When the novel begins in 1905 both Vanessa and Virginia are still the Miss Stephens. After the death of their father they have moved with their two brothers, Thoby and Adrian, from genteel Kensington to the “bohemian hinterland” of Bloomsbury, where they further scandalise polite society by hosting gatherings at which mixed groups of unchaperoned young people drink and argue about art and literature until the early hours. Regular guests are mainly Thoby’s friends from Cambridge, among them Lytton Strachey, Morgan Forster, Maynard Keynes, Clive Bell. In a nod to Woolf’s Mrs Dalloway, the novel opens with preparations a party; Vanessa, though caught up in the thrill of throwing off social convention, clearly struggles with the need to balance their budding freedom with her sense of responsibility in a way that her more feckless younger siblings do not: “Neither Thoby, nor Adrian, nor Virginia, would ever think of anything so banal as sandwiches, or napkins, or teaspoons.” It is Vanessa who does the household accounts, frets about the catering and soothes the dangerous mood swings of her sister, whose knife-edge mental state holds the family in thrall. There are references to a severe breakdown the previous year; the threat of a repeat casts a long shadow over their lives and explains Vanessa’s martyr-like willingness to accommodate Virginia’s childish sulks and demands, which often appear as monstrous selfishness. “She is driven by the need to footprint, to own, to possess,” Vanessa confides.
Nowhere is this more apparent than in the story that forms the heart of this novel: that of the affair between Virginia and Vanessa’s husband, the art critic Clive Bell. Parmar explains in her author’s note that Vanessa never made reference to the relationship, which was almost certainly unconsummated, but that Virginia wrote of it, “my affair with Clive and Nessa turned more of a knife in me than anything else has ever done”.
Parmar follows the trajectory of this emotional betrayal with sharp insight and careful attention to detail. She allows the reader to fully inhabit Vanessa’s doubts about Clive’s courtship, the gradual softening of her resistance and the euphoria of her early marriage and discovery of sex, cut short by her pregnancy and the arrival of a son who makes Clive feel ousted. Her portrait of Virginia is equally subtle; the desire to be the sole object of her sister’s attention, which appears so often as spoilt and selfish, is glimpsed as a terror of being left alone with her treacherously uncertain mind.
Complementing Vanessa’s fictional diary are letters, telegrams and postcards between other members of the Bloomsbury set, most notably Lytton Strachey and his friend Leonard Woolf, who remains offstage for most of the novel, working for the civil service in Ceylon. These are reproduced as facsimiles of the original designs, which make the pages more visually textured, though some are more successful than others. Virginia seems less substantial in Parmar’s attempts to recreate her voice directly in letters than when seen through Vanessa’s eyes.

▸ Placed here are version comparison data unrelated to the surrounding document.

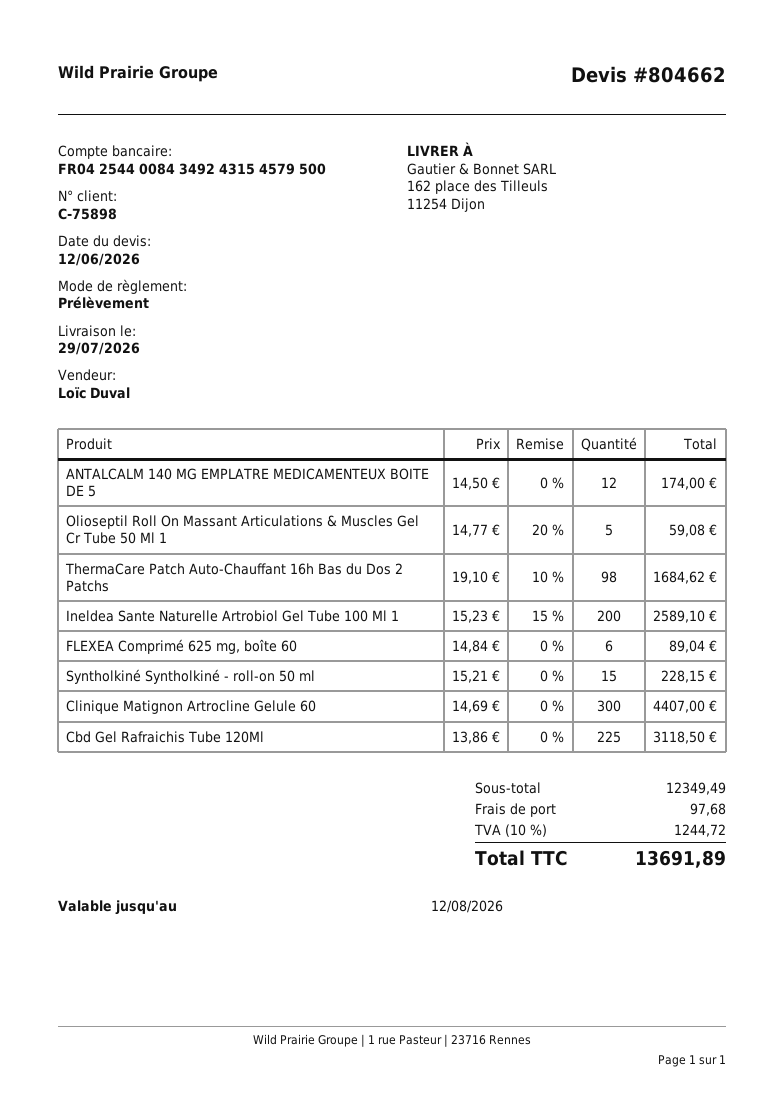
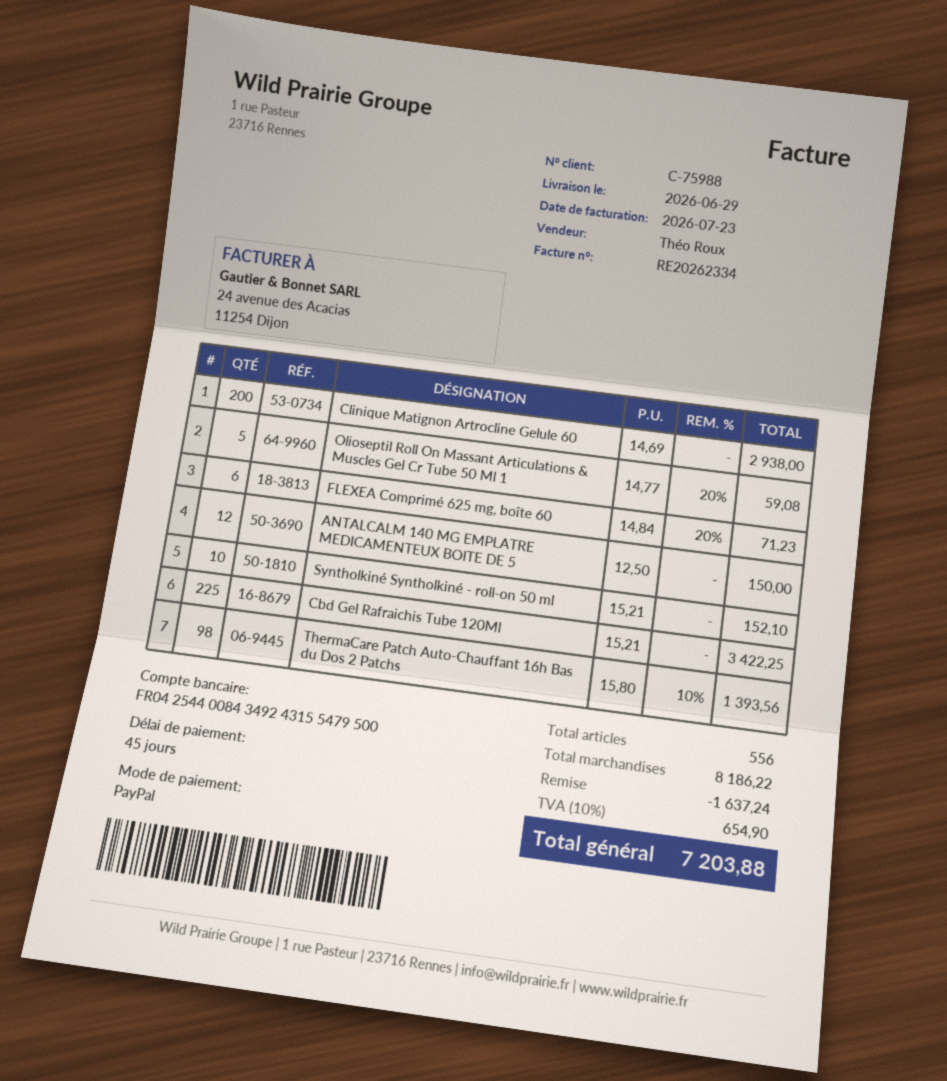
delivery date: 2026-07-29 -> 2026-06-29
customer number: C-75898 -> C-75988
sales rep: Loïc Duval -> Théo Roux
payment method: direct debit -> PayPal
bank account: FR0425440084349243154579500 -> FR0425440084349243155479500
ANTALCALM 140 MG EMPLATRE MEDICAMENTEUX BOITE DE 5: 12 x 14.50 = 174.00 -> 12 x 12.50 = 150.00
ThermaCare Patch Auto-Chauffant 16h Bas du Dos 2 Patchs: 98 x 19.10 - 10% = 1684.62 -> 98 x 15.80 - 10% = 1393.56
Ineldea Sante Naturelle Artrobiol Gel Tube 100 Ml 1: 200 x 15.23 - 15% = 2589.10 -> none
FLEXEA Comprimé 625 mg, boîte 60: 6 x 14.84 = 89.04 -> 6 x 14.84 - 20% = 71.23
Syntholkiné Syntholkiné - roll-on 50 ml: 15 x 15.21 = 228.15 -> 10 x 15.21 = 152.10
Clinique Matignon Artrocline Gelule 60: 300 x 14.69 = 4407.00 -> 200 x 14.69 = 2938.00
Cbd Gel Rafraichis Tube 120Ml: 225 x 13.86 = 3118.50 -> 225 x 15.21 = 3422.25
subtotal: 12349.49 -> 8186.22
discount: none -> 1637.24
shipping: 97.68 -> none
tax: 10% = 1244.72 -> 10% = 654.90
total: 13691.89 -> 7203.88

This hardly detracts from the fact that Vanessa and Her Sister is a remarkable achievement, all the more so for being only Parmar’s second novel. She has had the blessing of Vanessa Bell’s granddaughter and daughter-in-law, and her research has clearly been meticulous. But it’s the central portrait of Vanessa’s emotional life and her journey to a more disillusioned, if pragmatic, self-knowledge, that makes this novel, with its familiar setting, so fresh and compelling.